Like B.W., Student A was new to the District. In his brief time in the
District, Student A had, on multiple occasions, engaged in disruptive behavior. In
fact, when District staffcontacted Student A's mother concerning the crab apple
incident, it was the third time in that week alone that she had been contacted
regarding her son's behavioral issues. Indeed, his behavior had been sufficiently
troubling that he was the subject, on October 12, of a Building Guidance Team
meeting—a group composed of various educators, administrators, and mental
health professionals that meets to plan support for students in need of support,
whether academic or otherwise.
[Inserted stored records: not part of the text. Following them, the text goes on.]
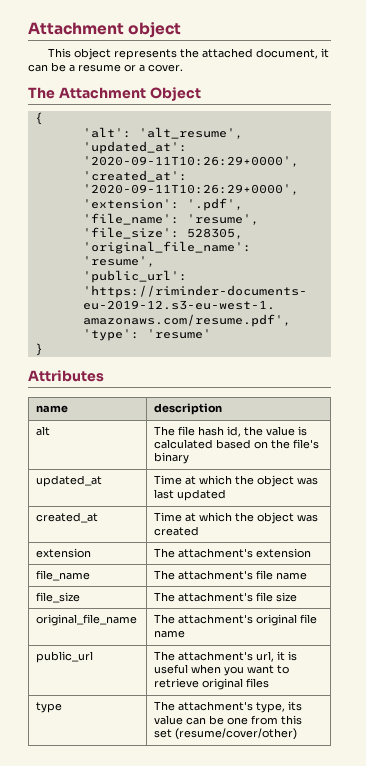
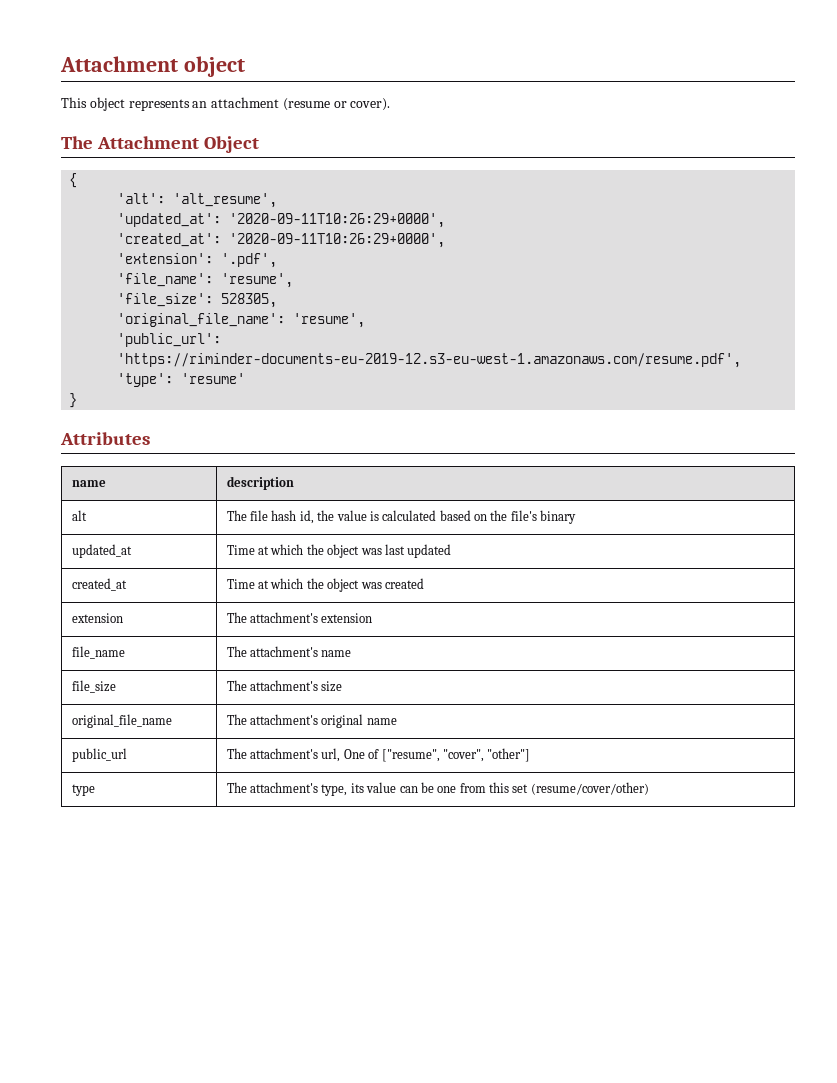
[179,48,329,59] [28,62,183,72] the attached document, it can be a resume or a cover. -> [192,97,391,111] an attachment (resume or cover).
[256,570,274,580] file -> (319, 651) none
[256,592,274,602] file -> (319, 685) none
[300,614,318,624] file -> (364, 721) none
[277,651,298,661] [154,664,290,676] [154,678,270,690] it is useful when you want to retrieve original files -> [343,748,531,762] One of ["resume", "cover", "other"]

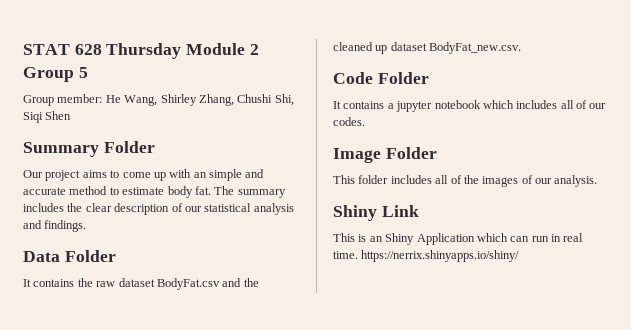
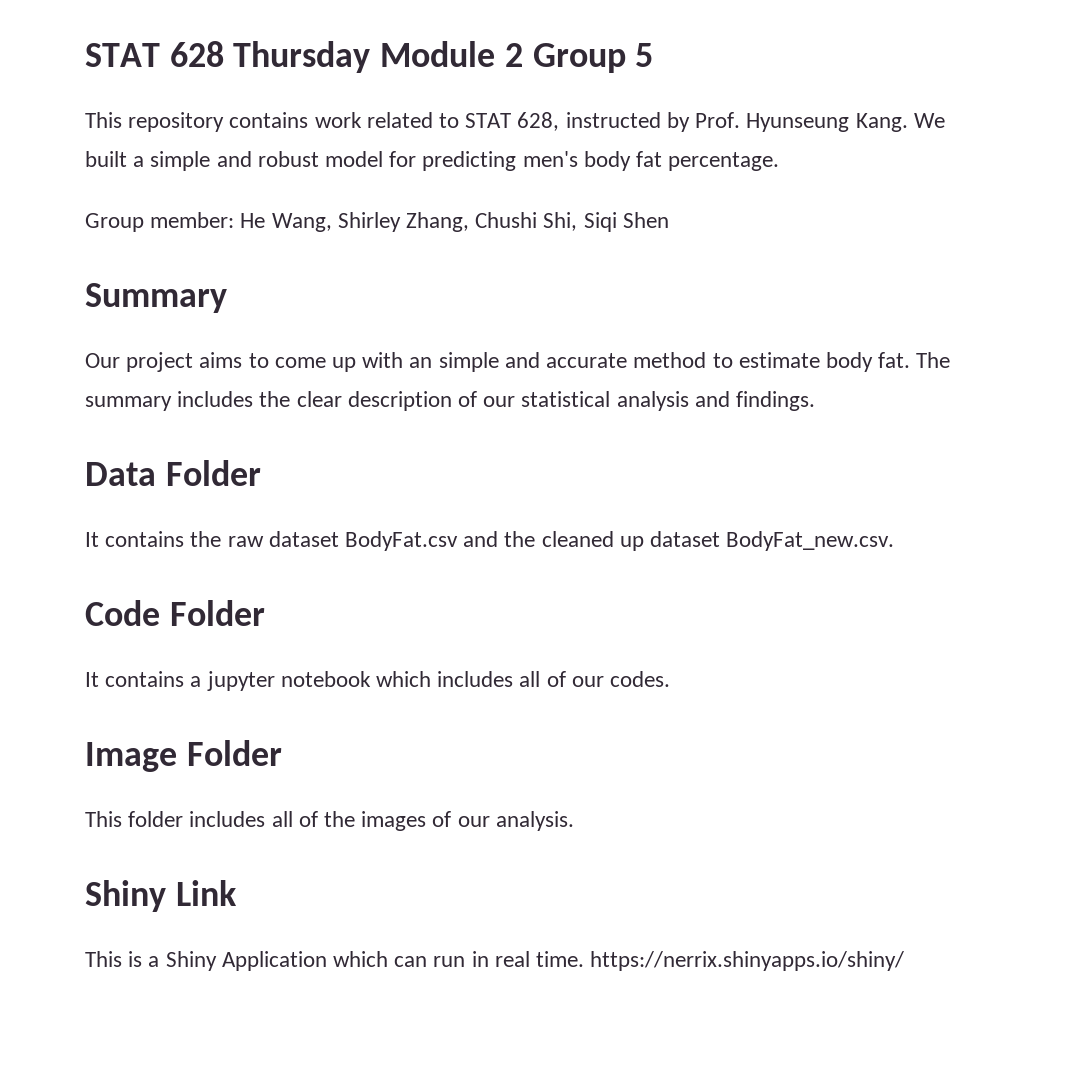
(88, 72) none -> [85,112,945,132] [85,151,780,171] // This repository contains work related to STAT 628, instructed by Prof. Hyunseung Kang. We built a simple and robust model for predicting men's body fat percentage.
[103,141,155,153] Folder -> (227, 298) none
[369,236,383,242] an -> [148,956,160,967] a

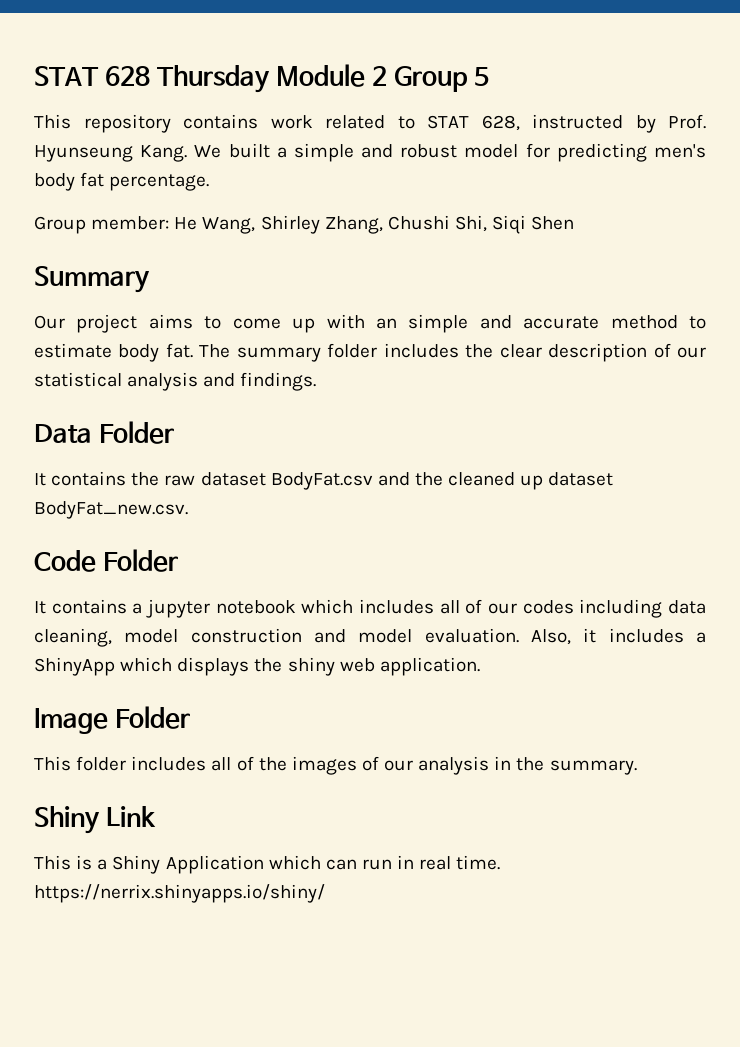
(172, 403) none -> [327,343,378,358] folder
[610,671,671,687] codes. -> [522,599,706,618] [34,628,707,647] [34,657,480,676] codes including data cleaning, model construction and model evaluation. Also, it includes a ShinyApp which displays the shiny web application.
[495,811,574,831] analysis. -> [418,756,637,775] analysis in the summary.

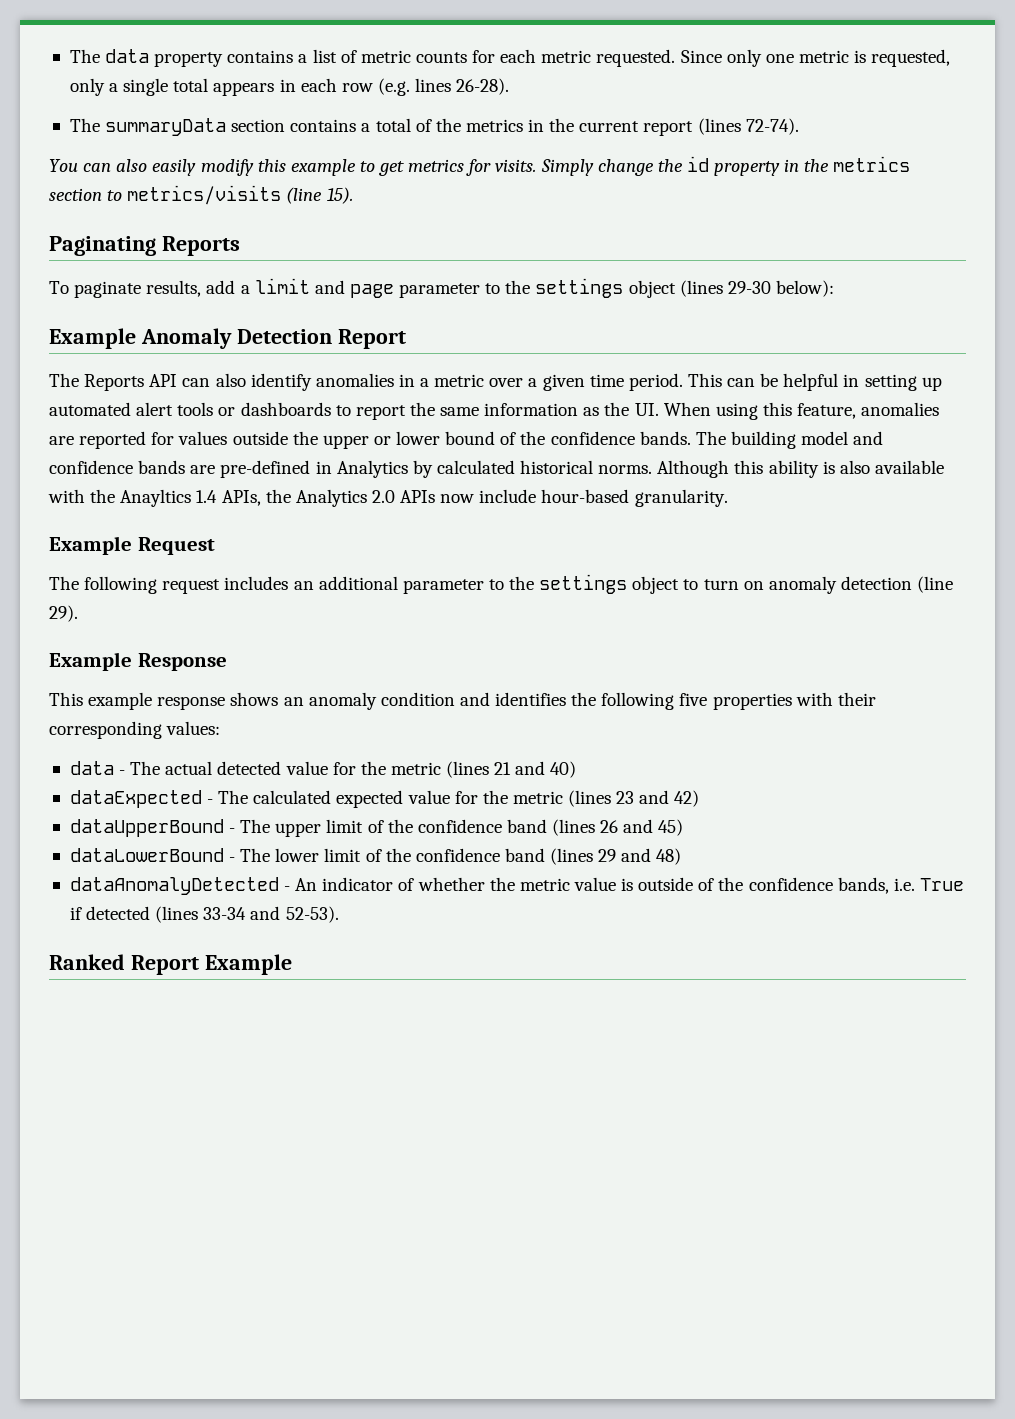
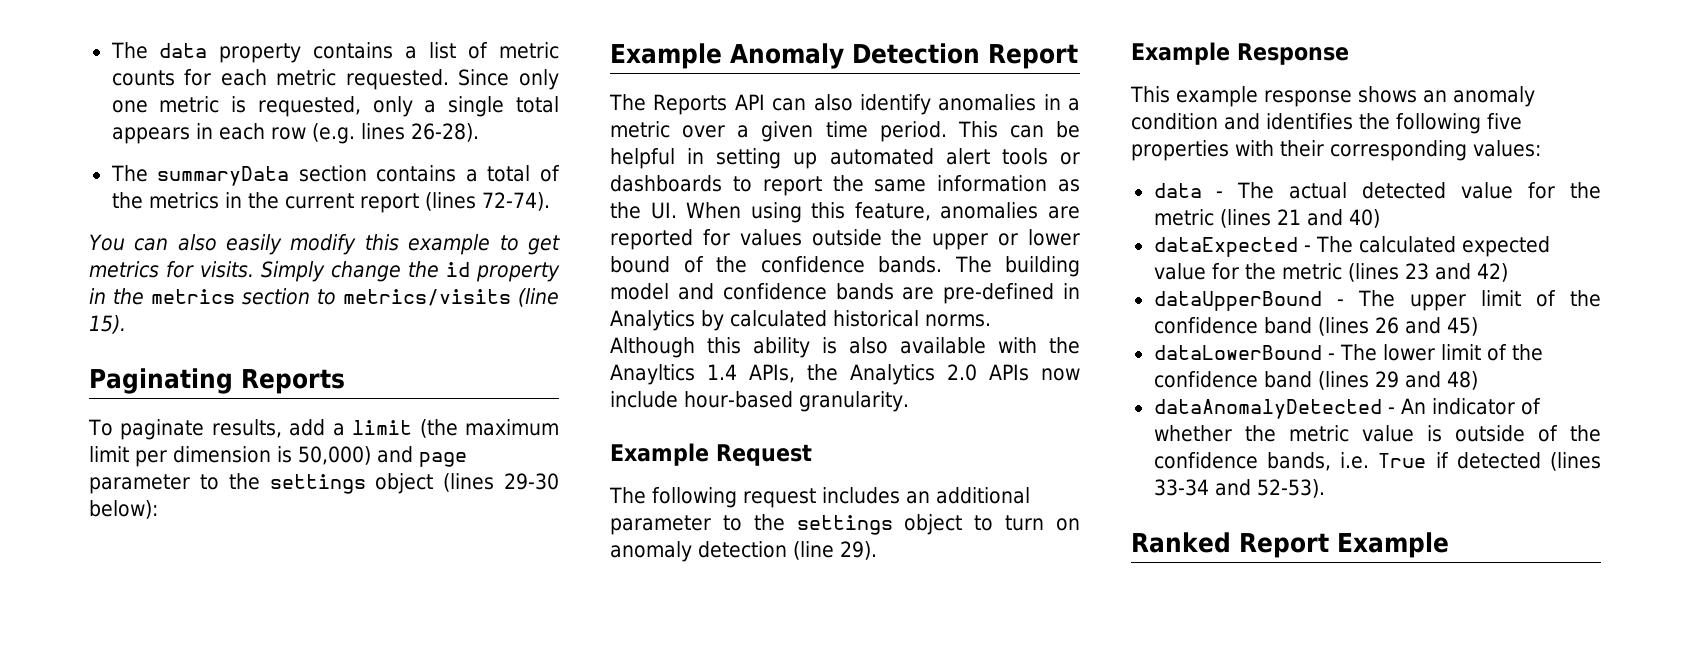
(310, 286) none -> [419,419,559,438] [89,446,371,467] (the maximum limit per dimension is 50,000)

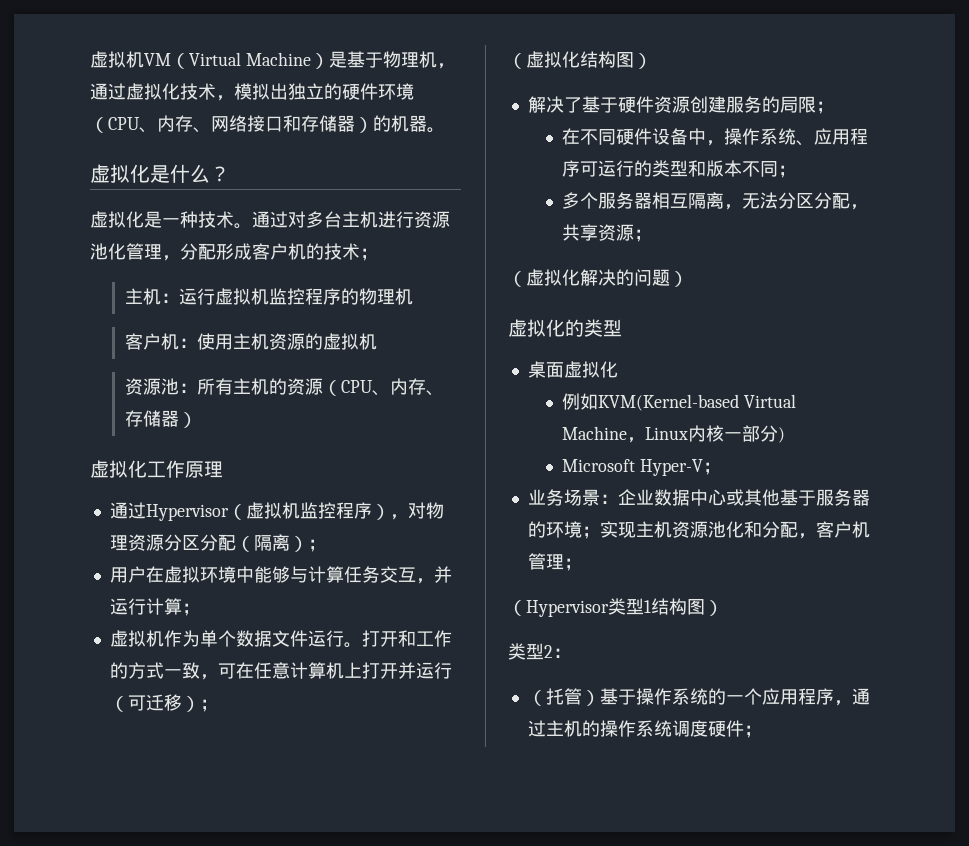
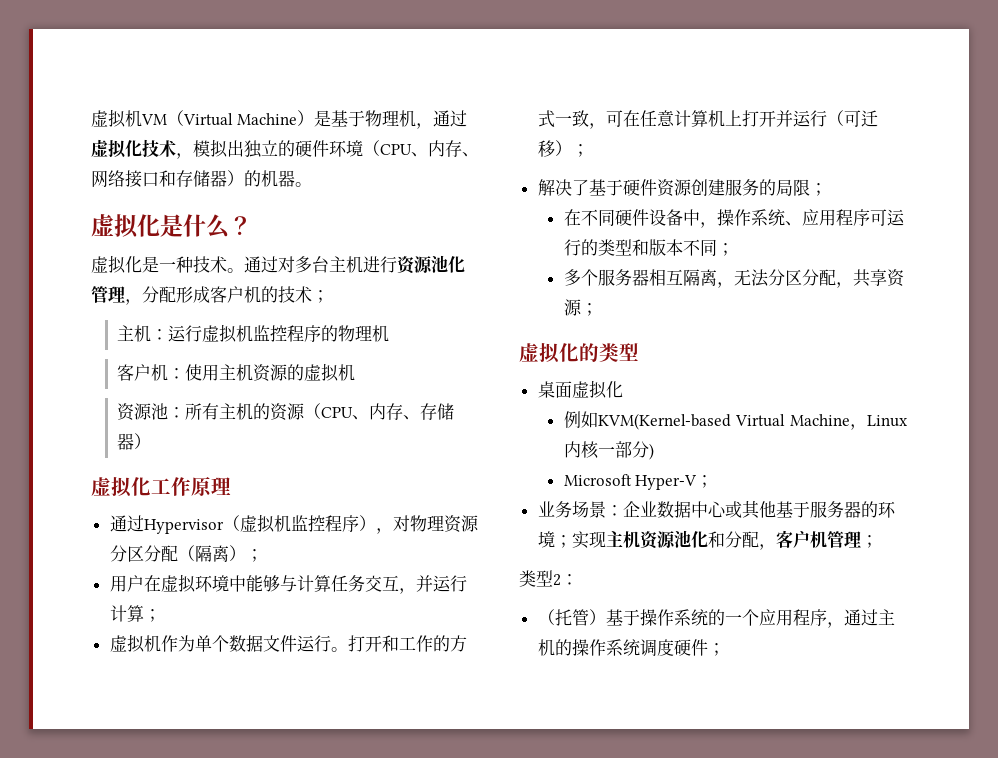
[508,51,652,69] // （虚拟化结构图） -> (589, 150) none
[508,269,688,287] // （虚拟化解决的问题） -> (598, 309) none
[508,598,723,617] // （Hypervisor类型1结构图） -> (878, 541) none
Notably, the meeting was unrelated to the
allegation of racial harassment.
The second incident took place on October 25. On thatday, the class was
studying ethnic diversity and tolerance. B.W.'s group was discussing "people
from Mexico," Mexican culture, and Mexican food. "[Student A] again began
saying cruel and derisive things to [B.W.]." B.W. ignored Student A's remarks
until Student Asaid that B.W. "crossed the border from Mexico" and Student B
said that B.W. was "'exported' from Mexico." B.W. responded by asking Student
B, "'Why don't you make me a croissant for 25 cents, you French jackass?'"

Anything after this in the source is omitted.